A really interesting article about the current political turmoil taking place in Portugal and its implications for democracy within Europe:
If this “soft coup” stands, taxes, interest rates, public ownership, investments, and economic strategies to control inflation and unemployment—long the battleground for conflicting ideologies—will no longer be issues to be decided democratically. Unelected bodies, like the Troika, will make those decisions, in spite of the fact that many of the Troika’s policies—like austerity—are highly controversial and have an almost unbroken track record of failure.
Democracy is what is at stake in Portugal, and it is a crisis that cuts to the heart of the European Union experiment. Do people still have the right to make decisions about policies that have a profound impact on their lives? Or do they only get to quarrel about the color of park benches?
The rhetoric seen here is particularly telling, with a responsibility to the markets and a commitment to the European project invoked in order to justify a refusal to accept democratic defeat:
He said: “In 40 years of democracy, no government in Portugal has ever depended on the support of anti-European forces, that is to say forces that campaigned to abrogate the Lisbon Treaty, the Fiscal Compact, the Growth and Stability Pact, as well as to dismantle monetary union and take Portugal out of the euro, in addition to wanting the dissolution of NATO.

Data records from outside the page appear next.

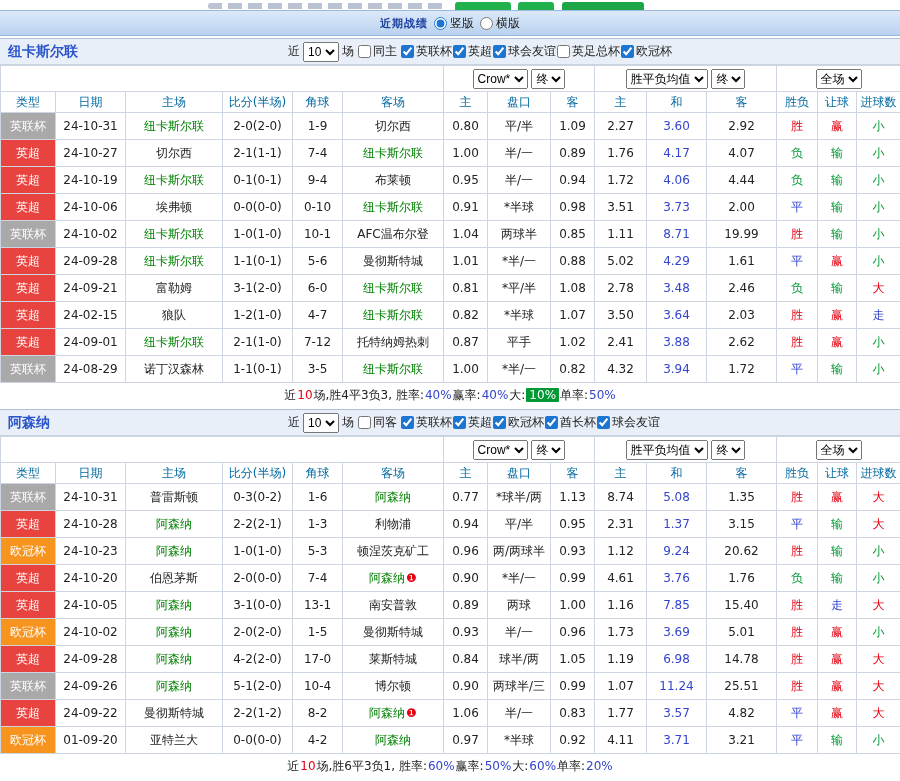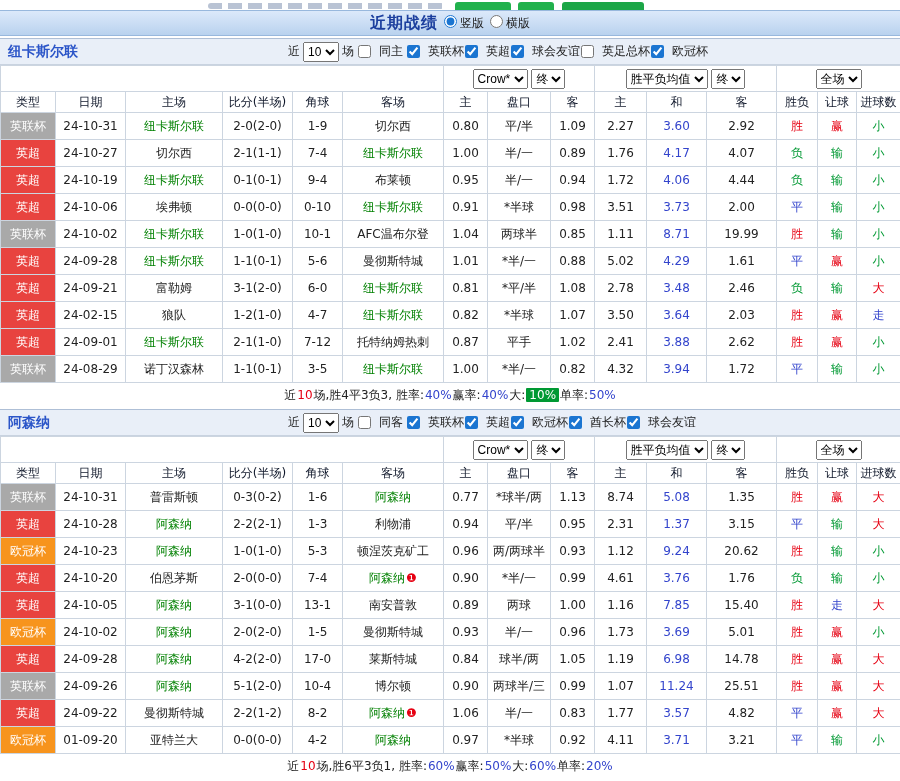"近期战绩" .main-title { font-size: 16px -> 11px }
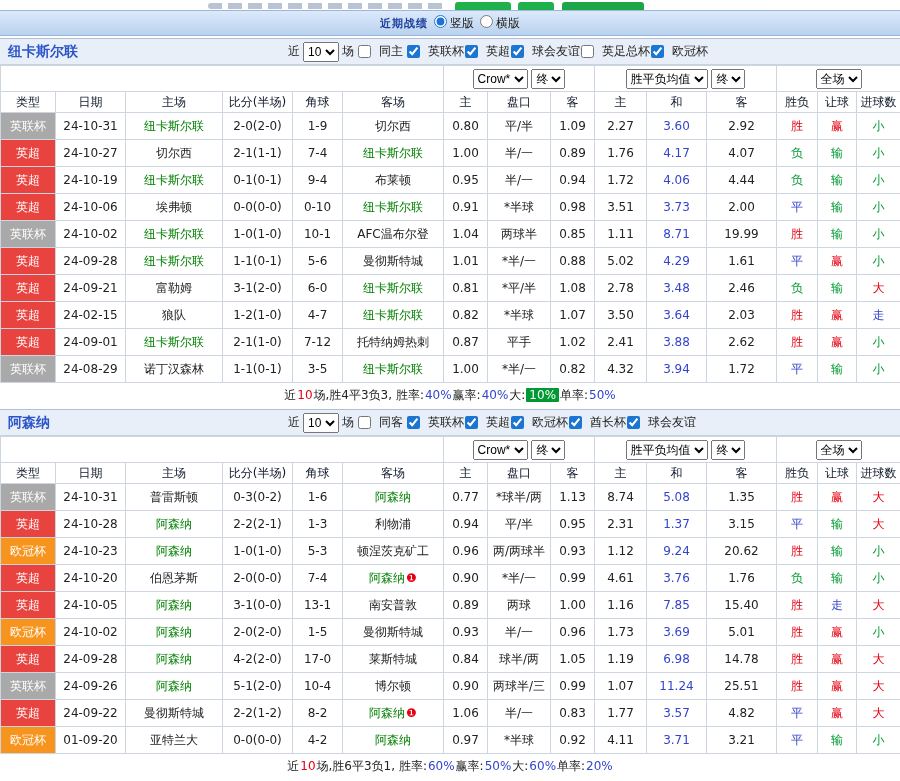"竖版" .radio-wrap { align-items: none -> center }
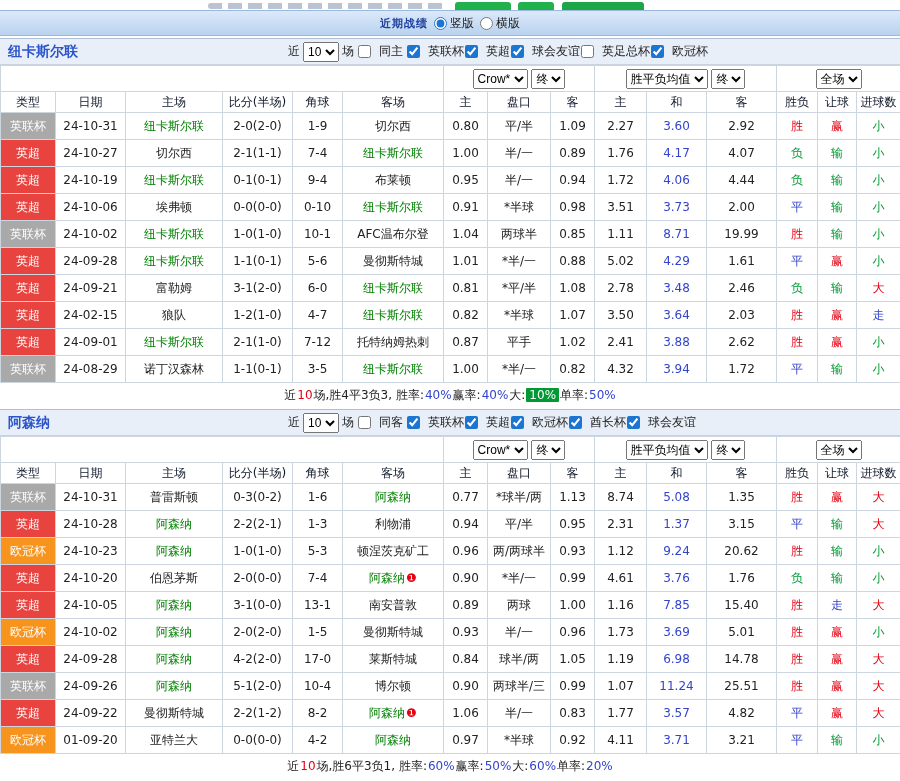"同主" .filter label { gap: 7px -> 1px }
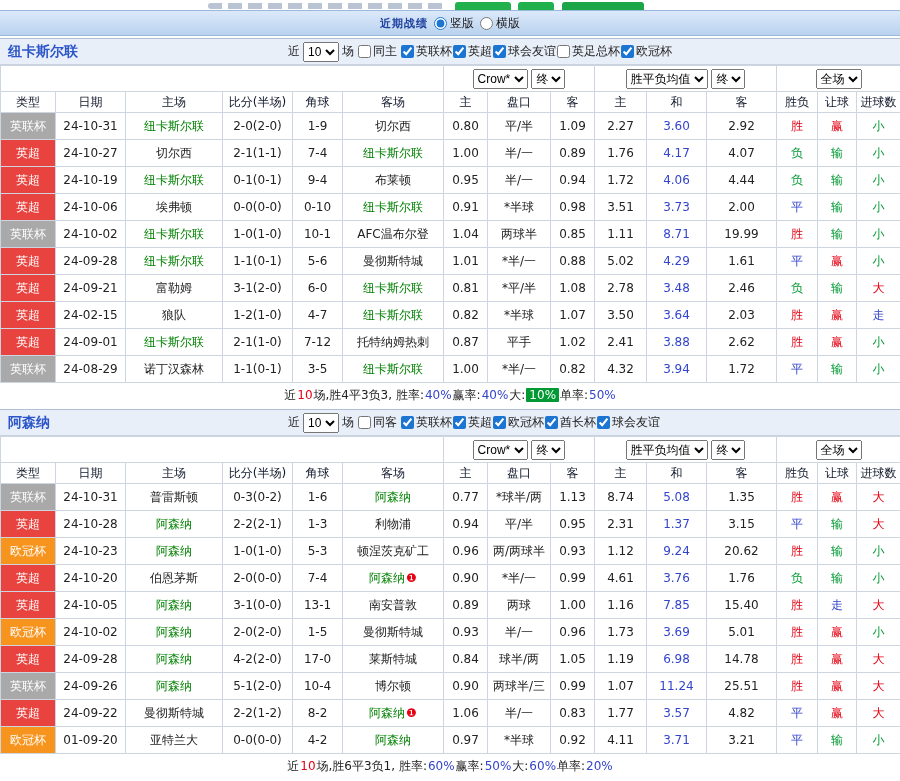"类型" tr.head-row td { color: #0f172a -> #0369a1 }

“This is the worst moment to radically change the foundations of our democratic regime … Outside the European Union and the euro the future of Portugal would be catastrophic.
“After we carried out an onerous programme of financial assistance, entailing heavy sacrifices, it is my duty, within my constitutional powers, to do everything possible to prevent false signals being sent to financial institutions, investors and markets.”
At what point might a soft coup turn into a hard one?